Tuesday, September 16, 2008

Ellington Boulevard by Adam Langer

"Every person on the streets
of New York is a type. The city is
one big theater where everyone
is on display." - Jerry Rubin



In Ellington Boulevard Adam Langer captures the enormity of New York City while at the same time making it seem like a small town where each person is only a few people removed from knowing the others. The novel revolves around a flat and each of the characters that is inadvertantly connected to its sale during the New York City real estate boom. First, there is Ike Morphy, a jazz clarinetist who hears music in even the most mundane activities of the city, the original owner of the flat who returns from six months in Chicago nursing his sick mother to find his apartment being sold out from under him. The would-be buyers are Rebecca Sugarman, overachiever editor of the American Standard and her deadbeat English Lit graduate student husband Darrell who can't seem to muster the motivation to finish his dissertation and graduate. The seller is the son of Ike's former landlord, selfish and self-righteous Jew, Mark Masler. The broker is Josh Dybnick a failed would-be New York actor who has found that he his best and most successful acting gig has been simply being a real estate broker. These are just a taste of all the characters that inhabit this book.

Surprisingly, this overabundance of characters isn't overwhelming in the least.
This is because, despite the vast number of them, Langer fully inhabits each of his characters. In Langer's capable hand, each character evolves into a three dimensional person that readers can nearly imagine meeting on the streets of New York. They aren't all lovable or even likeable, but it's hard not to recognize their reality and their humanity. Ellington Boulevard is driven entirely by its characters and their foibles as they count down the days until closing on apartment 2B.

At its heart, Ellington Boulevard is a book about artists and dreamers and a New York City that at once attracts them with its promises of a rich environment for artists and for dreams coming true while squashing their dreams beneath the unfortunate daily realities that living there entails. Each of the characters seems to struggle with a constant push and pull between their art, their dreams, and the possibility that New York exudes and their labors under the heavy financial burden that the city exerts upon them. In Langer's New York, there is a constant question of whether people will follow their hearts or whether they will sell out to the highest bidder, and readers will wait with breath held to see which of Langer's characters will choose which path.

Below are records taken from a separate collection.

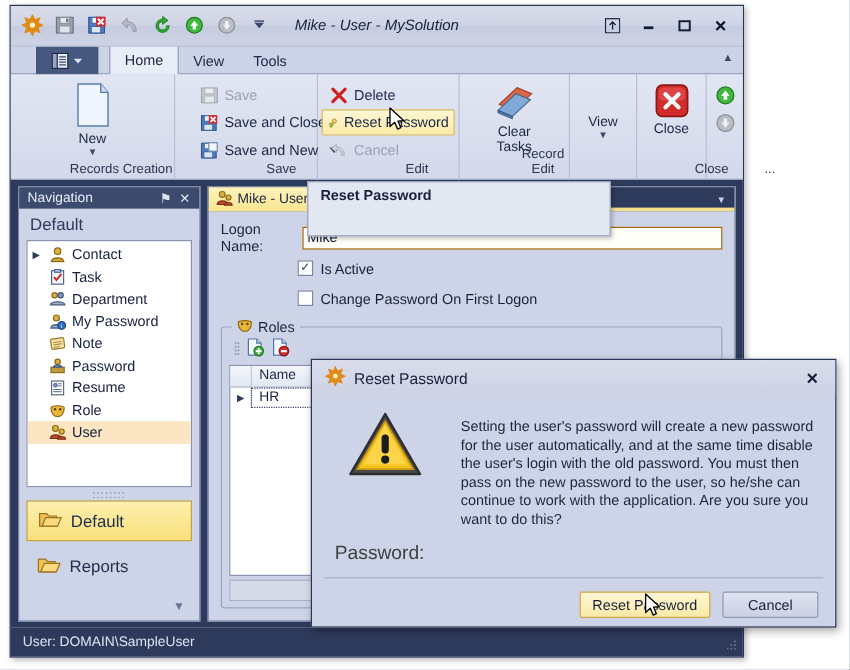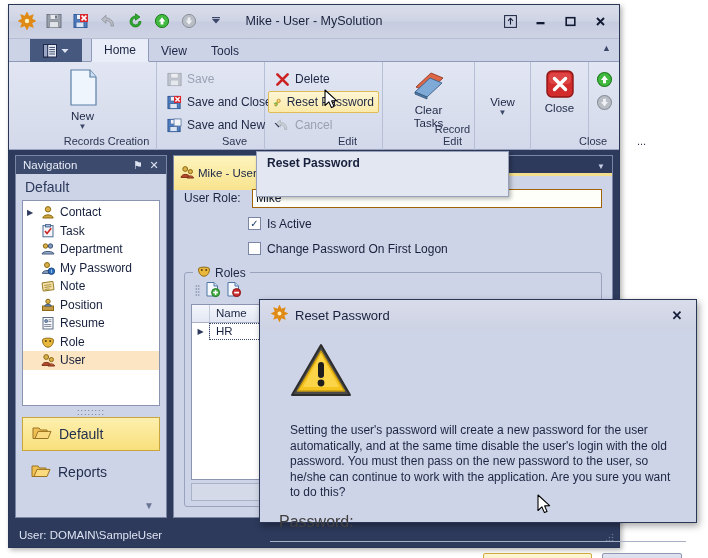"Mike - User - MySolution" #win-title { font-style: none -> italic }
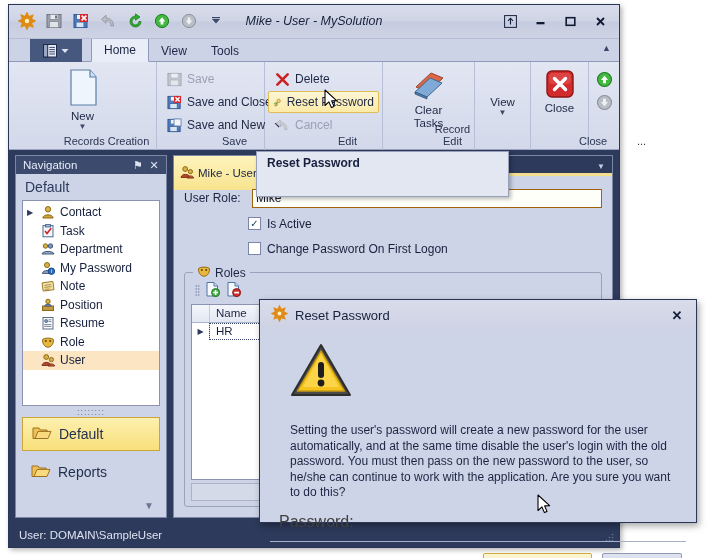"New" div.rgroup { width: 148px -> 137px }
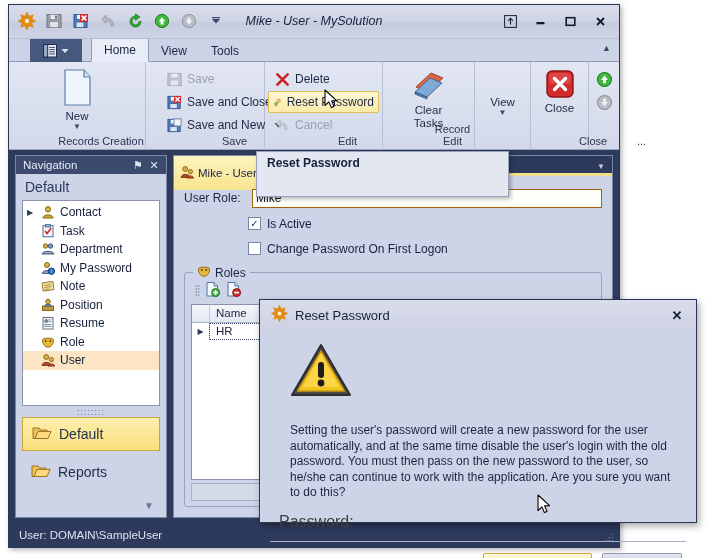"Mike - User" .doc-tab { height: 34px -> 20px }
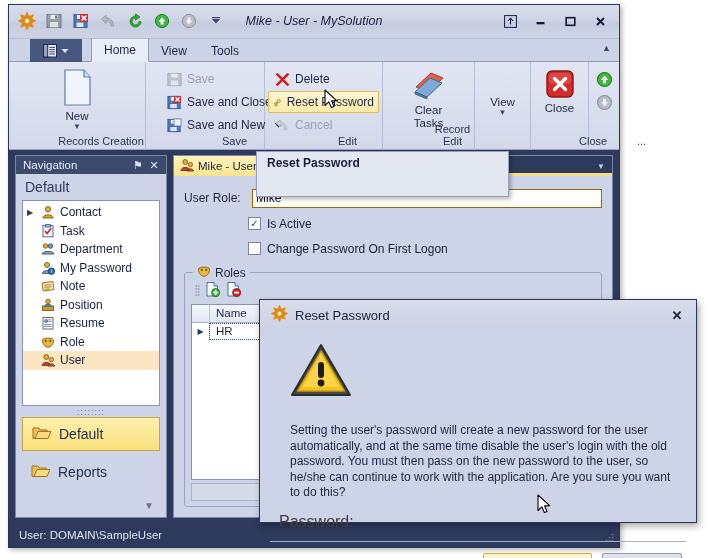"User Role:" div.field-label { text: User Role -> Logon Name }
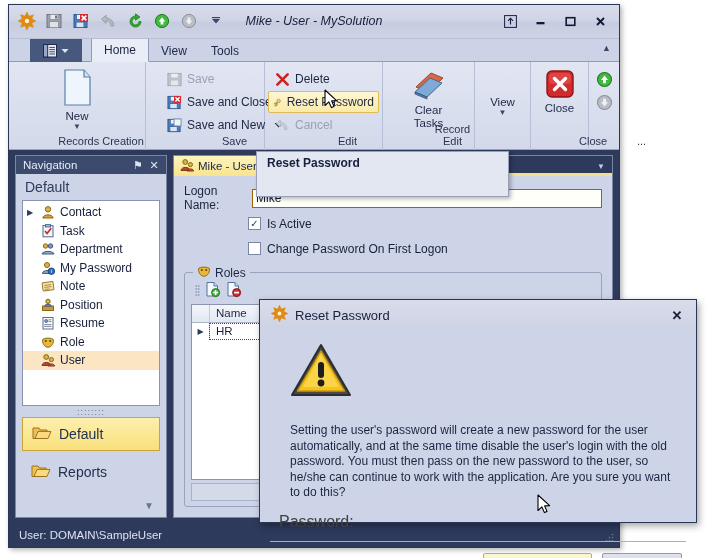"Position" span { text: Position -> Password }
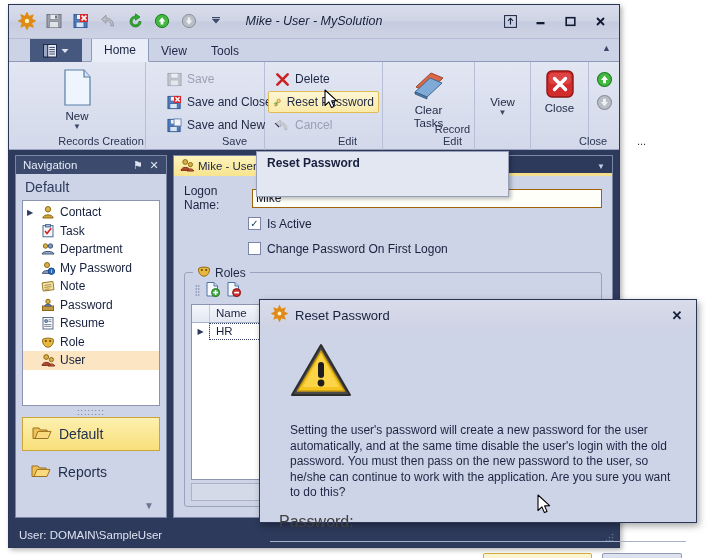"Setting the user's password will" #dlg-message-row { flex-direction: column -> none; gap: 14px -> 32px }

The only thing that took away from this book, in my opinion, was the lack of traditional dialogue. Paragraph breaks and quotations are at a minimum which makes the book a bit slow going to start because it seems very dense. Once the first few pages are past, however, any struggles stemming from Langer's non-traditional style disappear as the story takes you in. Langer's New York is beautifully rendered and filled with big characters that capture the imagination. His love for and understanding of the forces that drive New York City shine through and make Ellington Boulevard a captivating read.

He still loves the sense of possiblity that permeates every building and block. He loves the view of the Hudson from Riverside Park, loves watching the ducks paddle in the Central Park pond, loves the almost-too-pungent scent of gingkos on Manhattan Avenue in the summer. He loves watching his dog's tail wag when he pulls Ike toward Strangers' Gate. He loves the sounds of baseball games in Morningside, mah-jongg tiles on 107th Street, playing cards outside the Frederick Douglass Apartments, the subway underfoot, the flutter and clang of the flags atop the Blockhouse -- every bit of it is music.